> Description of the task:
Starting at the line that contains "on Ubuntu 18.04/20.04", restate each line word for word through the final line of the data, keeping both ends.

[Start of section]

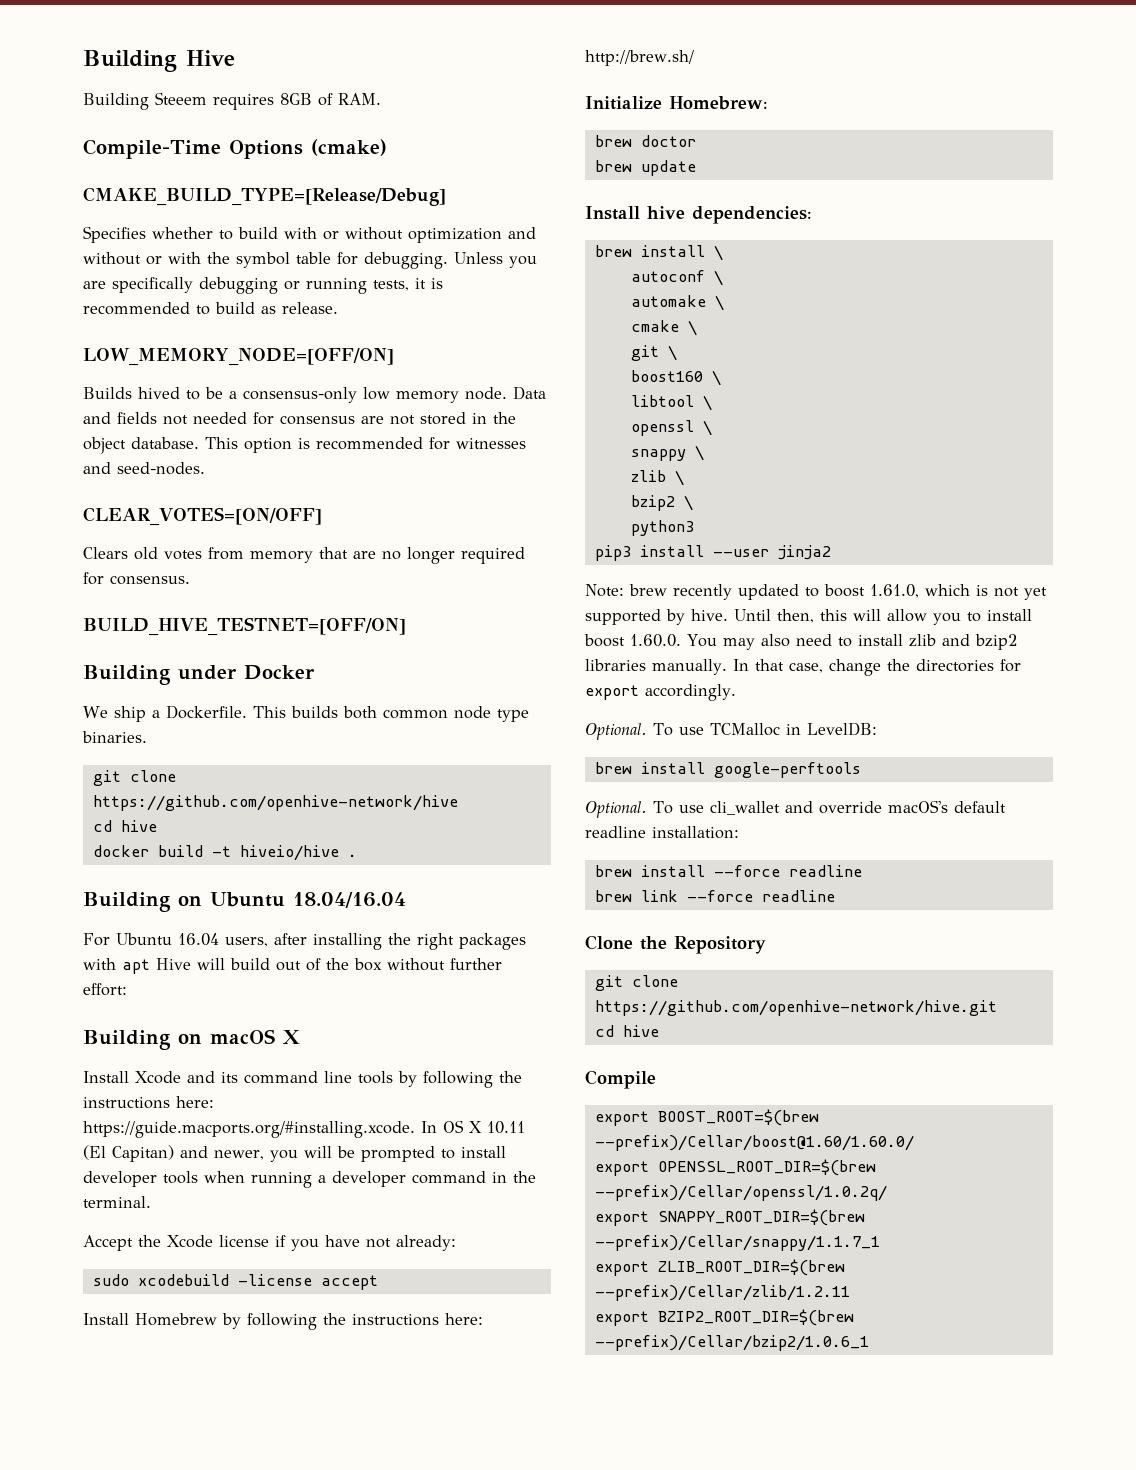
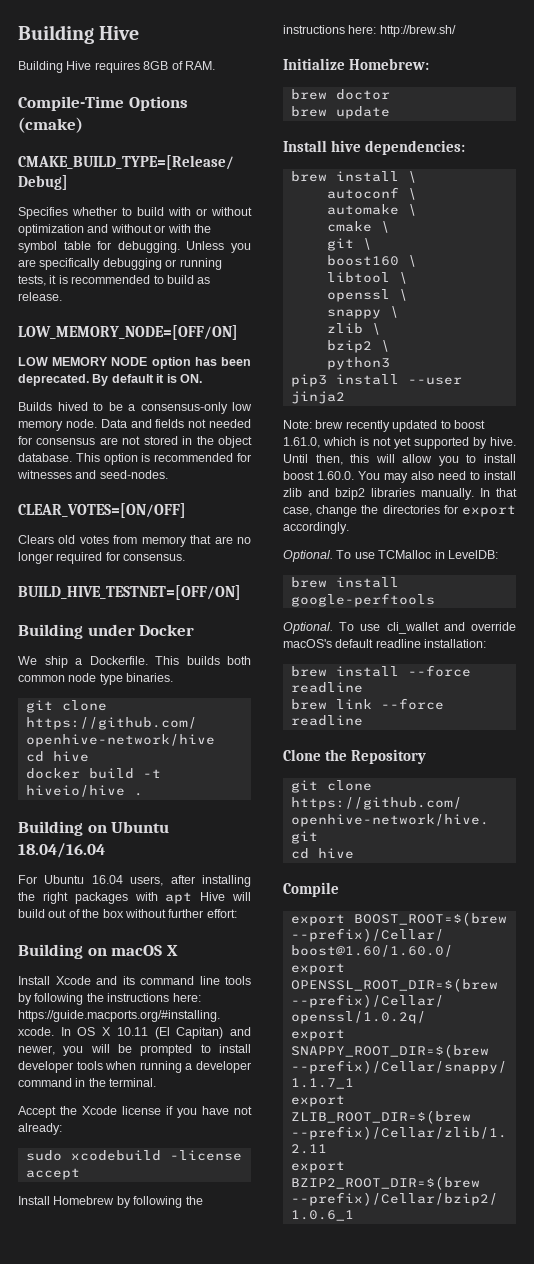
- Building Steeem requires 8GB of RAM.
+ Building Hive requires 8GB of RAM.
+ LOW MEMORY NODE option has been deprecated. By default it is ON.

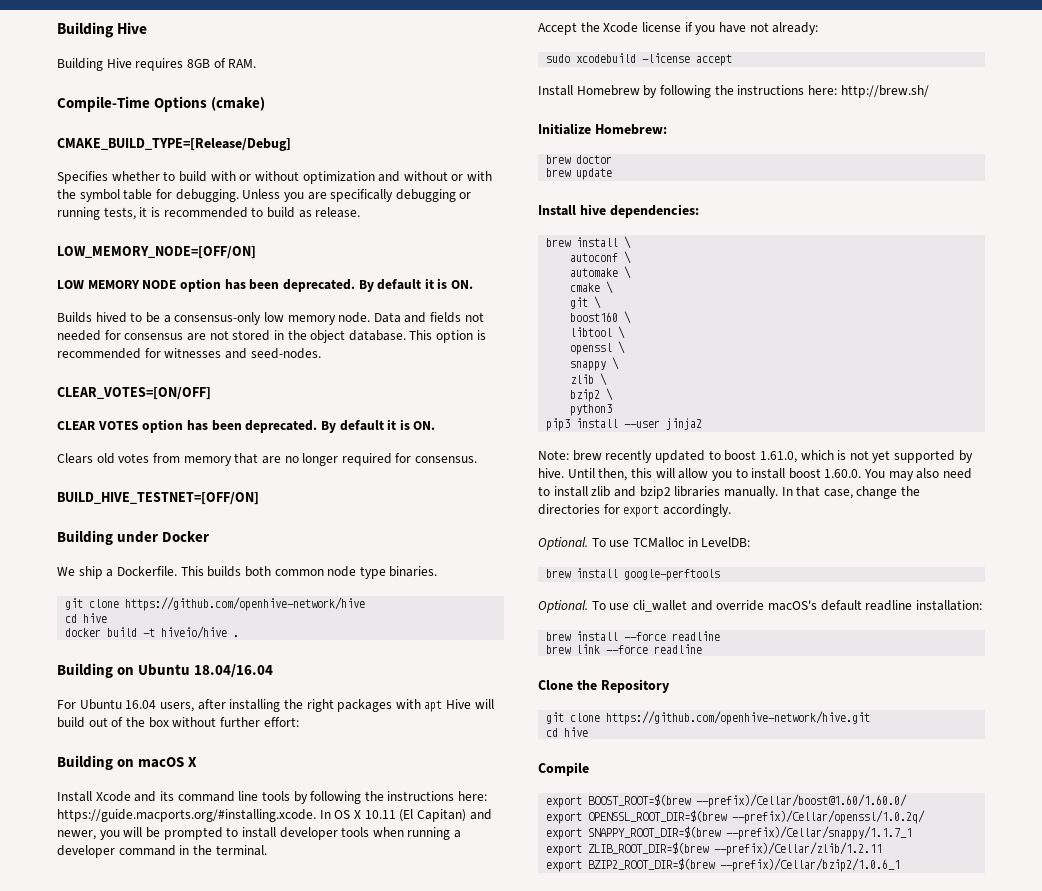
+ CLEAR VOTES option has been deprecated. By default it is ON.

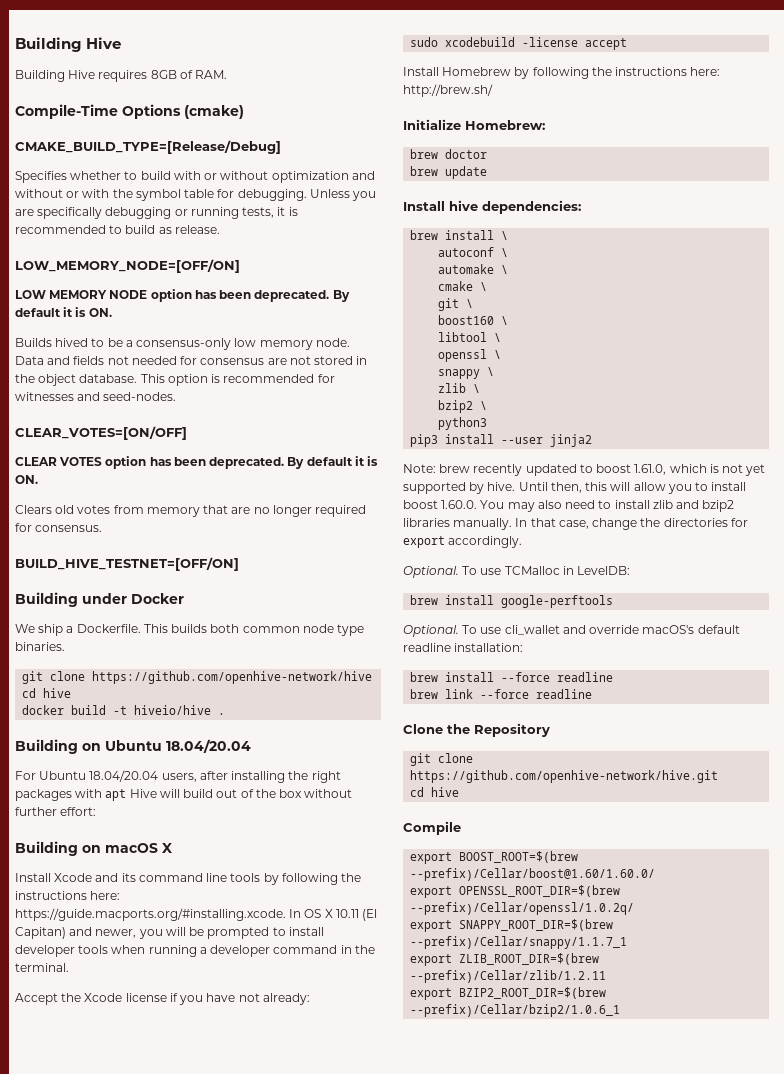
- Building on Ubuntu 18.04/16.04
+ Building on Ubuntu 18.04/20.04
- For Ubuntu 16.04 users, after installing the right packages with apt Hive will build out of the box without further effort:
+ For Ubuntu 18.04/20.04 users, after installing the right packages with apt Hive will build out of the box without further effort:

[End of section]

> Solution:
+ Building on Ubuntu 18.04/20.04
- For Ubuntu 16.04 users, after installing the right packages with apt Hive will build out of the box without further effort:
+ For Ubuntu 18.04/20.04 users, after installing the right packages with apt Hive will build out of the box without further effort:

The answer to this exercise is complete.